Le tout-Paris a vivement et respectueusement applaudi Robert Lepage mercredi dernier au Théâtre de la Ville pour son nouveau spectacle, 887, en ouverture du Festival d’Automne. Etrange concert de vivats face à des souvenirs aussi anodins.

Son père, chauffeur de taxi. Sa grand-mère, atteinte de la maladie d’Alzheimer. L’immeuble et l’adresse de son enfance, 887 avenue Murray, Québec… Le metteur en scène devenu acteur dévoile à sa manière, seul sur scène, quelques vignettes de son passé familial avec en toile de fond les premières bombes du FLQ, le Front de Libération du Québec. Les ustensiles vidéo séduisent, au départ, à l’instar de cette grande maison de poupée dont les fenêtres éclairent les locataires en miniature. La suite du récit s’enlise dans le convenu et l’anecdotique.

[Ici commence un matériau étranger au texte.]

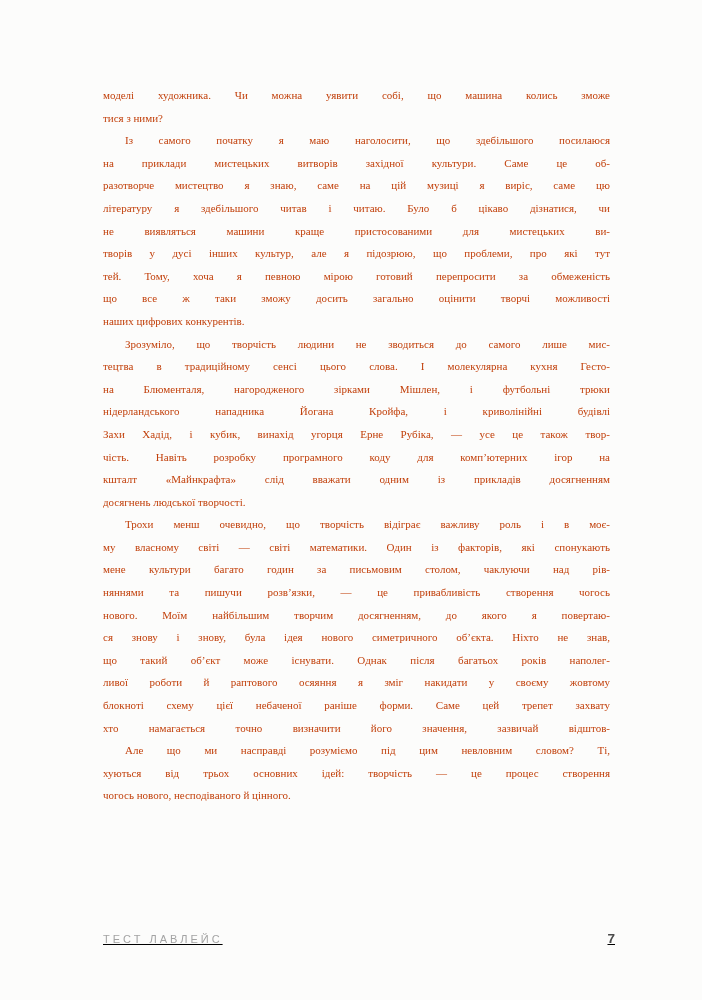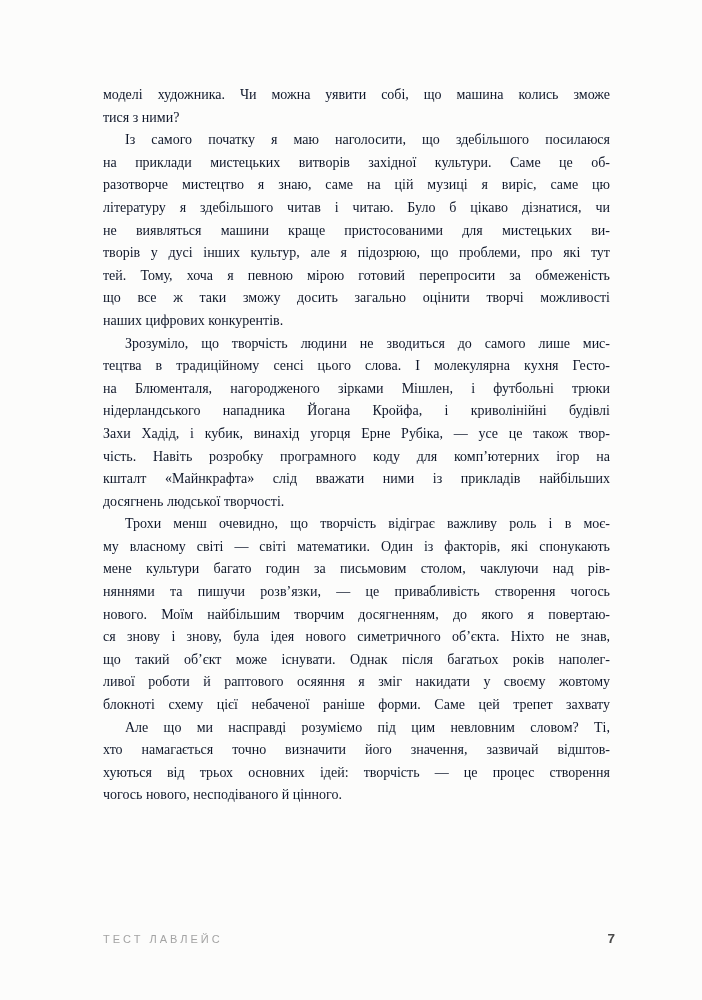"моделі художника. Чи можна уявити" .text-block { color: #0f172a -> #c2410c; font-size: 14px -> 11px }
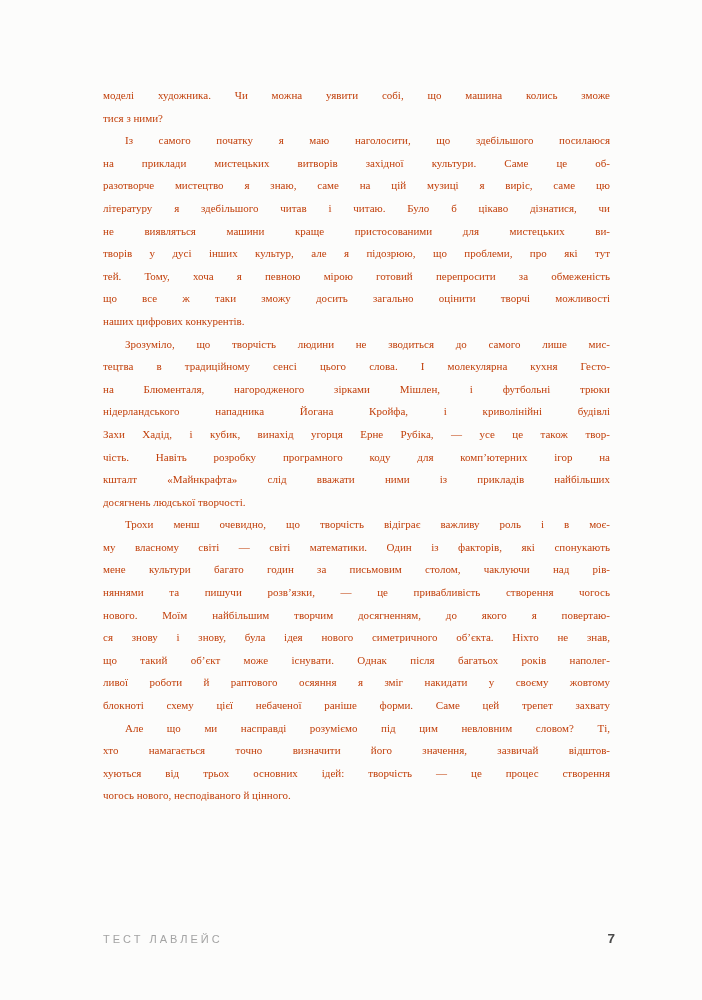"кшталт «Майнкрафта» слід вважати ними" div.line { text: ними із прикладів найбільших -> одним із прикладів досягненням }
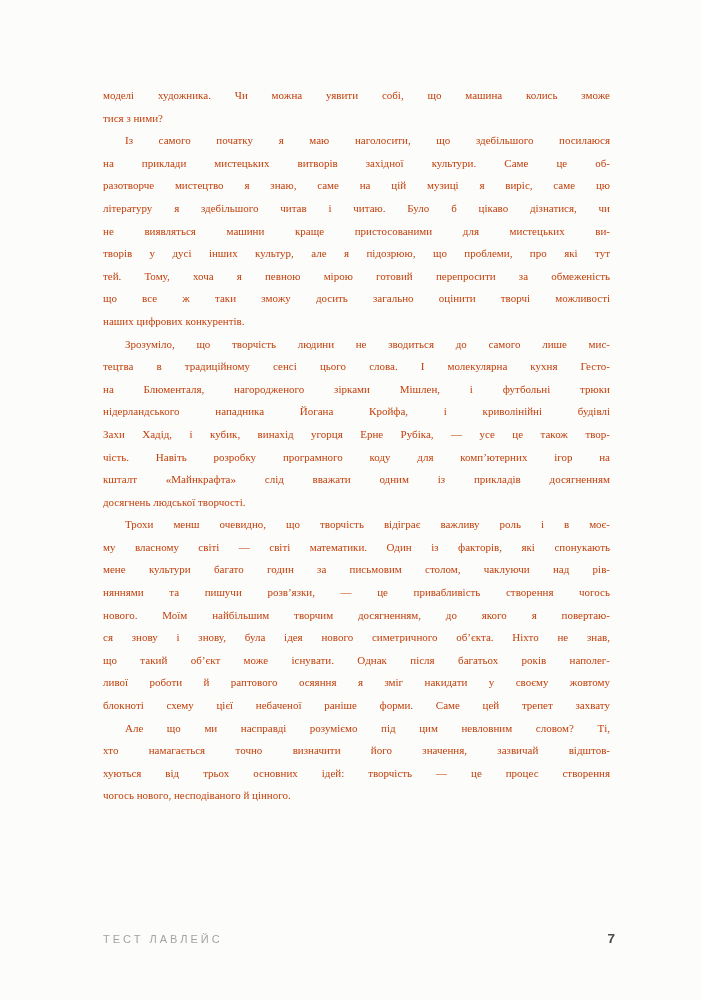"Але що ми насправді розуміємо" div.line { order: before "хто намагається точно визначити його" -> after "хто намагається точно визначити його" }
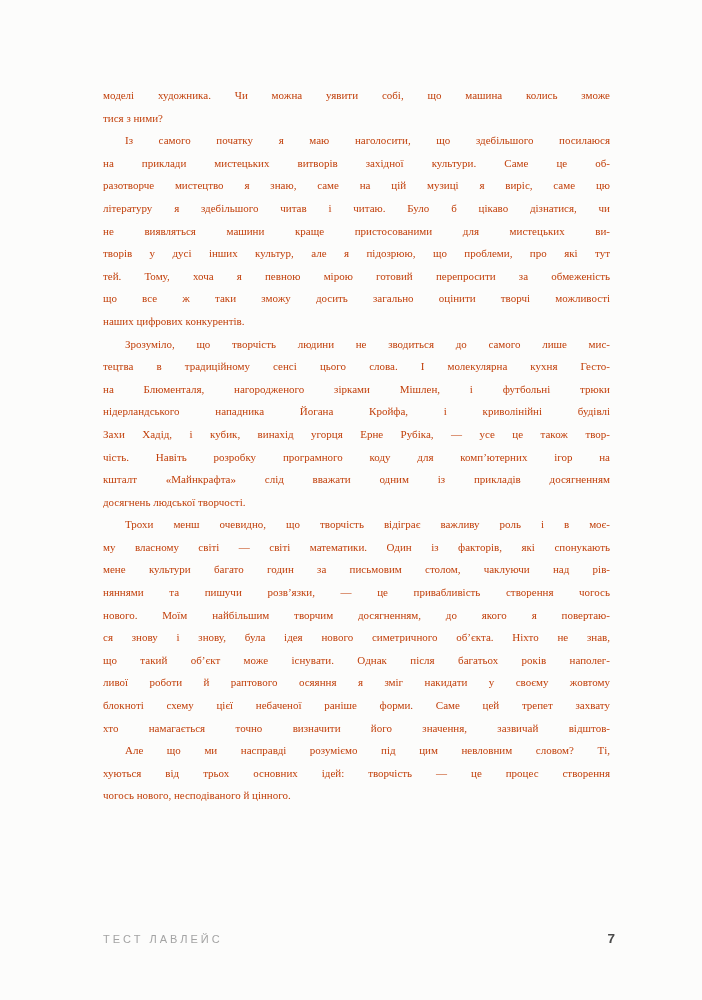"ТЕСТ ЛАВЛЕЙС" .footer { text-decoration: none -> underline }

Le voilà qui s’énerve contre les nécros anticipées des journalistes (il appelle ça de la « viande froide ») tout en dissertant sur la difficulté d’apprendre par cœur un poème emblématique de la cause québécoise. Traité en dérision, l’épisode gaullien de « Vive le Québec libre ! » n’emballe pas vraiment la machine, et lorsqu’une autre saynète fait le lien entre ombres chinoises et art du théâtre, on a l’impression que Robert Lepage découvre la lune, ce qui nous rend d’autant plus nostalgique de sa « face cachée », en référence à l’un de ses plus beaux spectacles il y a tout juste dix ans…

Même déception côté musique. Le Mood Indigo de Duke Ellington revu et corrigé par Henry Mancini passe trop vite, et on en a un peu marre de retrouver en VO comme en VF le fameux Bang Bang de Nancy Sinatra dont le grand écran a pourtant déjà bien épuisé les charmes, de Kill Bill à Xavier Dolan… L’ennui fait son chemin, peu à peu. En toute modestie, Robert Lepage voulait faire de 887 son Huit et demi. Fellini peut dormir tranquille.

887, Robert Lepage, Théâtre de la Ville, à Paris (Jusqu’au 17 septembre) dans le cadre du Festival d’Automne.